Mappings to rules for BibCheck

Mappings of the tasks below to a CernBibCheck style language.

;; S16 Conference Information
;;  actually should store only code and t Formats should fetch c,d,f
(check-field-instance ("111" 0  9999 :mandatory-subfields "cdfgt"))

;;S18  S19 Journal References
(check-field-instance("773" :mandatory-subfields "p" :group-optional-subfields "cvy"  :inclusive-optional-subfields "nxa"))
(check-field-replace-subfield-content-via-kbr("773" $$p "<journal_kbr>" report )) 

;;S20 Dates  should be repeated for all date fields (260c, 269c,111d,f 773y,961c,x)  or could use regexp
(check-field-subfield-content ('260' $$c 4 10 :content "date")  

;;S21  pages should 61 or 61-70  (could conceivably check that end page is larger?
(check-field-subfield-content-regexp('773' $$c "\\d+\\-?\\d*")

;; S22 affiliations correct   (should we replace with inst code in 100/700i?)
(check-field-replace-subfield-content-via-kbr("100" $$u "<inst kbr >" report )) 
(check-field-replace-subfield-content-via-kbr("700" $$u "<inst kbr>" report )) 

;; S34 exp codes   coll_exp.kbr should contain collaboration names, and the experiment codes that generally match them
(check-field-replace-subfield-content-via-kbrs("693" '("710" $$g "<coll_exp kbr>" match-exactly )) )
(check-field-replace-subfield-content-via-kbr("693" $$e "<exp kbr>" report )) 

;;S41/42  Correct published and other collections
(check-field-instance('980' 1 9999 :inclusive-mandatory-subfields "ac")
;; peer_review.kbr should contain names  of journals we consider to be published and '$$aPUBLISHED'
(check-field-replace-subfield-content-via-kbrs("980" '("773" $$p "<peer_review.kbr>" match-exactly )) )  
;;need a way to remove published tag?
;;need a way to do rest of FC/TC assignments??  

(check-field-subfield-content-via-kba('980' $$a "<collections.kba>") )

;;Now translate inprocs from the HEP filedefn

;; check that arXiv number is properly formatted??  use regexp + $$9 conditional on 037a??  Also other report numbers are stdized via
s/[\=\/\s\-]+/-/g  
;;but not arXiv!

;; check that citations (999C5) are properly formatted? 999C5r should look like eprint, 999C5s should have journal vol page? via regexp?  worthwhile?




New CernBibCheck functions proposed

Based on what I've found in CernBibCheck I might add the following functions:

  • Might be nice to have a way of allowing manual exceptions to any rule?

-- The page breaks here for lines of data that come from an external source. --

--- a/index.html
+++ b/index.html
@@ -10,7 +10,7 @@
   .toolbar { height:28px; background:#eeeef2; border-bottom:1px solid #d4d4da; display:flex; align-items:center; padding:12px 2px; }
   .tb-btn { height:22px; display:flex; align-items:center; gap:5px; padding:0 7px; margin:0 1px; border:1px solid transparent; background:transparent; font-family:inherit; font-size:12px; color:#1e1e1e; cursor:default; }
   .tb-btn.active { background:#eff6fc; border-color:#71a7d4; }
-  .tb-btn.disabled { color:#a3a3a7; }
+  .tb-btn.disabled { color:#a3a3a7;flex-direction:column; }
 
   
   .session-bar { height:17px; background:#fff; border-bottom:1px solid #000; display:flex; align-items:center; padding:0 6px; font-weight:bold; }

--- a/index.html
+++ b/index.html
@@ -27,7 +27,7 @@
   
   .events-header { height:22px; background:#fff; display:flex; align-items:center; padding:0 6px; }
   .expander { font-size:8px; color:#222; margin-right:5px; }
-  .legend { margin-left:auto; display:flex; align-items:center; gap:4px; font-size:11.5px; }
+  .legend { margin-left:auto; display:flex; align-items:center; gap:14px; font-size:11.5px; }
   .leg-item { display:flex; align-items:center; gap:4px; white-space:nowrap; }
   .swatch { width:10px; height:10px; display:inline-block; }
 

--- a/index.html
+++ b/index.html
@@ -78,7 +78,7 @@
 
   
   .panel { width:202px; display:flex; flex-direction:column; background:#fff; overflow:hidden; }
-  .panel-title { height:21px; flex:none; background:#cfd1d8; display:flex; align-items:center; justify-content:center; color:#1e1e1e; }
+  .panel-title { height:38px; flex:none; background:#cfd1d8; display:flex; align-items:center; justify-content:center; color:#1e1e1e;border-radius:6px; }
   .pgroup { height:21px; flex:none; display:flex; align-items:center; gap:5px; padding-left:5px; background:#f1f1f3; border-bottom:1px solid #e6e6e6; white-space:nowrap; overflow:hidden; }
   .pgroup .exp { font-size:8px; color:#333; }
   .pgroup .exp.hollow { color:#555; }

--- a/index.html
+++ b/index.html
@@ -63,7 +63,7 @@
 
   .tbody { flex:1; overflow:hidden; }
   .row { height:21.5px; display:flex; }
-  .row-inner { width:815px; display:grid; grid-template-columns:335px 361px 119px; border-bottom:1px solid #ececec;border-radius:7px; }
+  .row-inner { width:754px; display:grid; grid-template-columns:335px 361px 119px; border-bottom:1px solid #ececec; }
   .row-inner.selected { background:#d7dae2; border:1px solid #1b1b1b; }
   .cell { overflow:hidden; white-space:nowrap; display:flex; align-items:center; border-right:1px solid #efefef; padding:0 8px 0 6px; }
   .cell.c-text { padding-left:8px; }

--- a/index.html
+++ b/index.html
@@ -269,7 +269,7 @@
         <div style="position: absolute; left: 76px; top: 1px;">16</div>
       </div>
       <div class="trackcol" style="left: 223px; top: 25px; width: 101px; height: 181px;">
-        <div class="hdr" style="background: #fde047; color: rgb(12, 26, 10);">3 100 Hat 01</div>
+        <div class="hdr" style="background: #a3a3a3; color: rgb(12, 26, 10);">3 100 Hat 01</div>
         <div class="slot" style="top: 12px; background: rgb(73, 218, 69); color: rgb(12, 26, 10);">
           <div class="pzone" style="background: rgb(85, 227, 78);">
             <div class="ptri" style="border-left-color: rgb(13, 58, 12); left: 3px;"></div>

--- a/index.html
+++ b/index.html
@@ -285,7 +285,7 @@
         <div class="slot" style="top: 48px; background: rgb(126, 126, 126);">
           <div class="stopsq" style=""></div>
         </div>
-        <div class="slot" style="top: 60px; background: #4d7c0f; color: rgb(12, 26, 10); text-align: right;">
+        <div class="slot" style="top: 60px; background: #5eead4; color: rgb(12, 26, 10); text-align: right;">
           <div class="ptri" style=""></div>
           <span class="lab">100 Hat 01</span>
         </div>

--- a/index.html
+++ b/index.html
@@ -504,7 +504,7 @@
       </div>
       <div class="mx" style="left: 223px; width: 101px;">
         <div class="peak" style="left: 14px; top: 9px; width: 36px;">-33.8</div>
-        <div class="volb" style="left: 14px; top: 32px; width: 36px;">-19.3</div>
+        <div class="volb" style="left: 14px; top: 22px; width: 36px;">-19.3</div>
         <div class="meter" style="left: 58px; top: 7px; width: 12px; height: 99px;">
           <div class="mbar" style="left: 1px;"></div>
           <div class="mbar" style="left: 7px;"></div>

I.e. in metadata add something that causes BibCheck to always pass certain rules
  • check-field-instance f-tag sf-code :group-optional-subfields str1 all subfields in str1 must appear if any appear, i.e. they must appear as a group.
  • check-field-subfield-content f-tag sf-code :content predicate add predicate "date"
  • check-field-subfield-content-regexp f-tag sf-code regexp action-when-no-match value-to-add
  • Testing uniqueness? Handled by control fields?
  • looking up in a knowledge bas that is a collection, not a file?

Descriptions of tasks

Brief functional descriptions of the jobs described in the SLAC Automated section of ComparisonSlacFermilabDesyCernEnrichmentScripts

The numbers here should match that table.

Spirestasks #9 Proceedings information into CONFERENCE

Adding published proceedings information to the CONFERENCE subfile

SPIRES protocols: conf.check.proceedings

conf.published.proc

Searches through the entire BOOKS subfile for records with the CONF-NUMBER element, makes a list of all the CONF-NUMBERs.

Searches the CONFERENCE subfile for all records with no PUB-NOTE element, makes a list of all the CNUNs. Each list is sorted, then compared to find lines foundin both lists, conference numbers found in the BOOKS subfile (proceedings have been published), but with no publications note in the COFERENCE file. This list is retained. The protocol fetches information from the BOOKS subfile for each conference one by one (book call number, title, editor) in a format ready to merge into the CONFERENCE record. The information is presented on the screento an experienced person for review and possible editing before being merged into the CONFERENCE subfile record.

Spirestask #16 Add MEETING-NOTE to HEP

Finding HEP records with CNUM and adding MEETING-NOTE if needed

SPIRES protocols: hep.check.meeting.note

hep.add.meeting.note

Checks records added to HEP (we check last 30 days) which include the element CNUM, but do not have the element MEETING-NOTE. Checks the RESULT for records with more than one occurrence of the element CNUM and stores the IRN separately to be updated manually, since there will be 2 or more occurrences of element MEETING-NOTE. Using the virtual element GETCONF to get MEETING-NOTE information from the CONF subfile, the protocol uses the format ADD.MN to collect a text file listing IRN, CNUM and MEETING-NOTE for the records, to be checked and merged into the proper HEP records.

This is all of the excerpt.